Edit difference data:
* * *

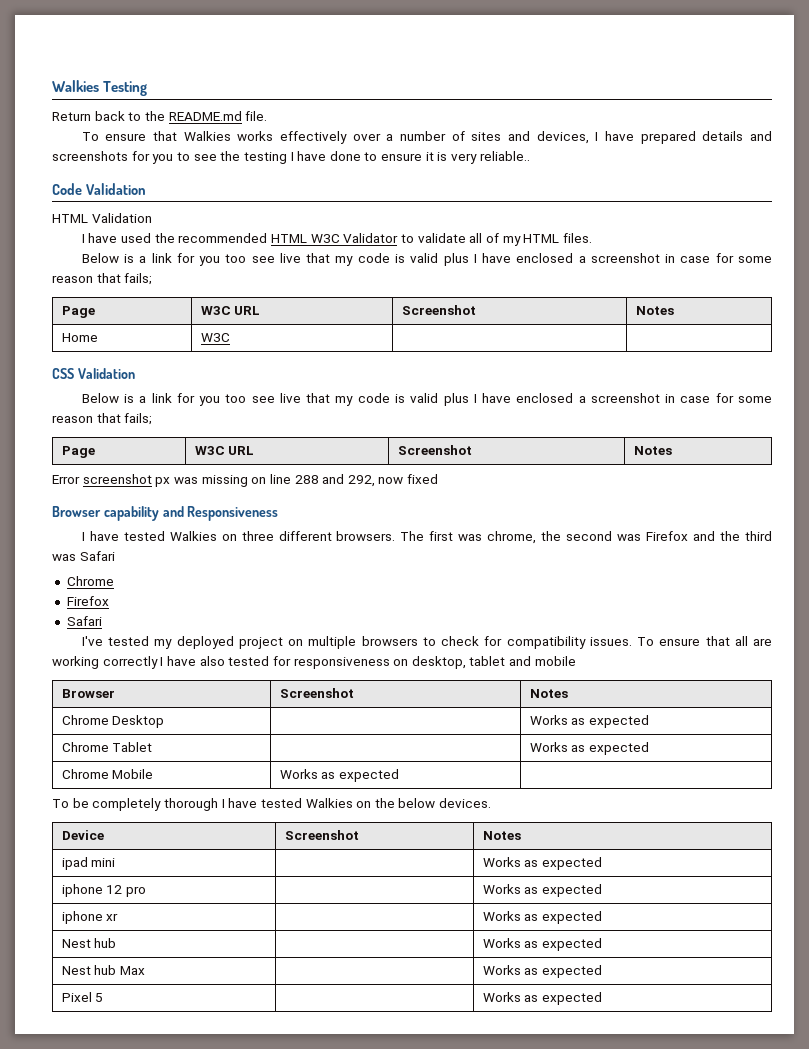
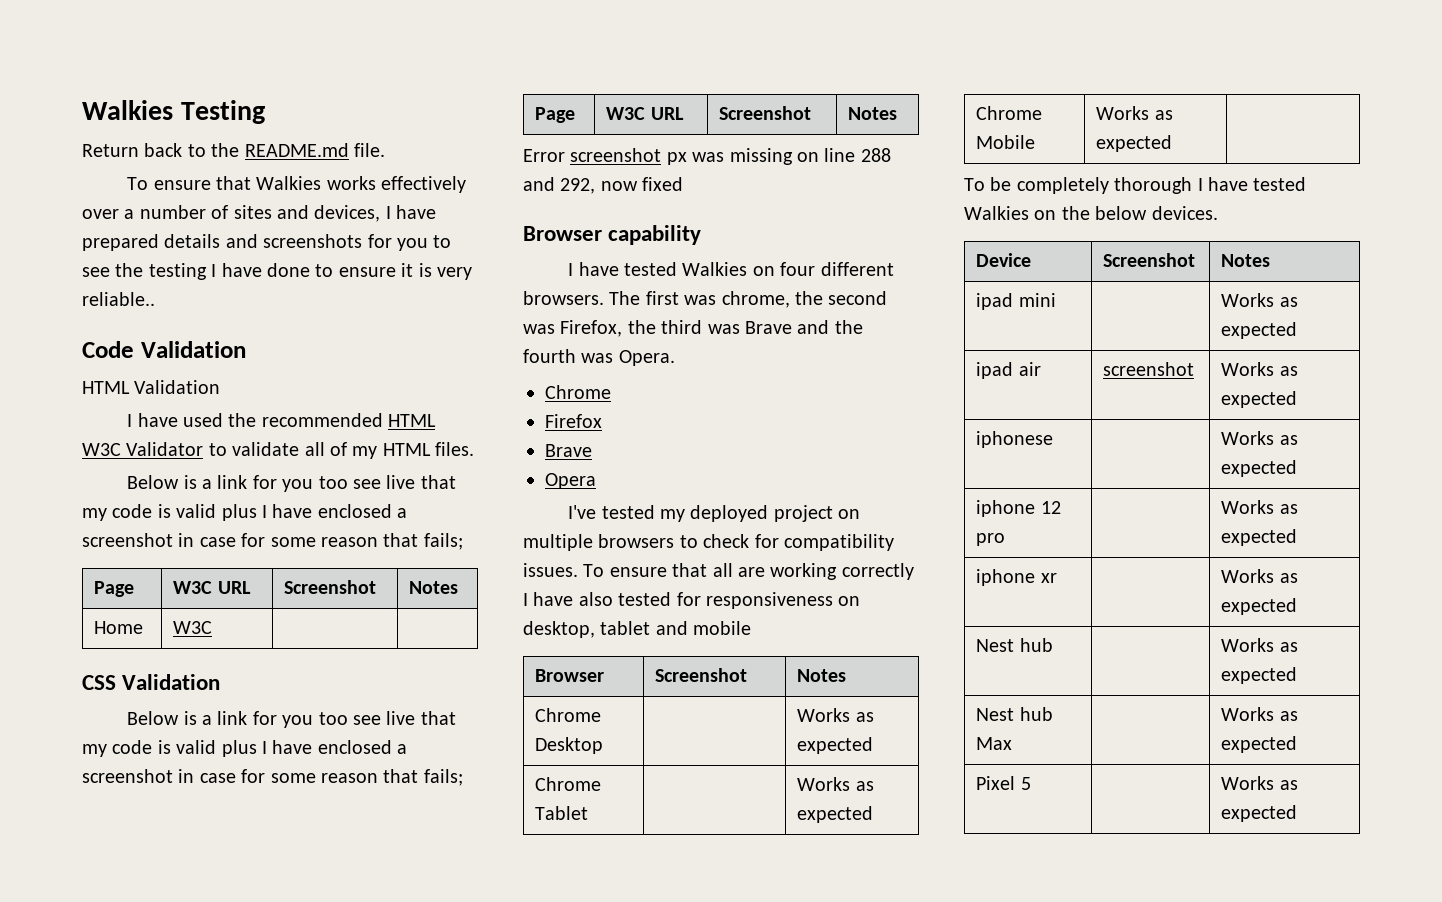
- Browser capability and Responsiveness
- I have tested Walkies on three different browsers.
+ Browser capability
+ I have tested Walkies on four different browsers.
- The first was chrome, the second was Firefox and the third was Safari
+ The first was chrome, the second was Firefox, the third was Brave and the fourth was Opera.
  Chrome
  Firefox
- Safari
+ Brave
+ Opera
+ ipad air | screenshot | Works as expected
+ iphonese | | Works as expected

* * *

> Exercise details:
What is needed here is an exact transcript of the data above, pictures excluded.

> Task answer:
- Browser capability and Responsiveness
- I have tested Walkies on three different browsers.
+ Browser capability
+ I have tested Walkies on four different browsers.
- The first was chrome, the second was Firefox and the third was Safari
+ The first was chrome, the second was Firefox, the third was Brave and the fourth was Opera.
  Chrome
  Firefox
- Safari
+ Brave
+ Opera
+ ipad air | screenshot | Works as expected
+ iphonese | | Works as expected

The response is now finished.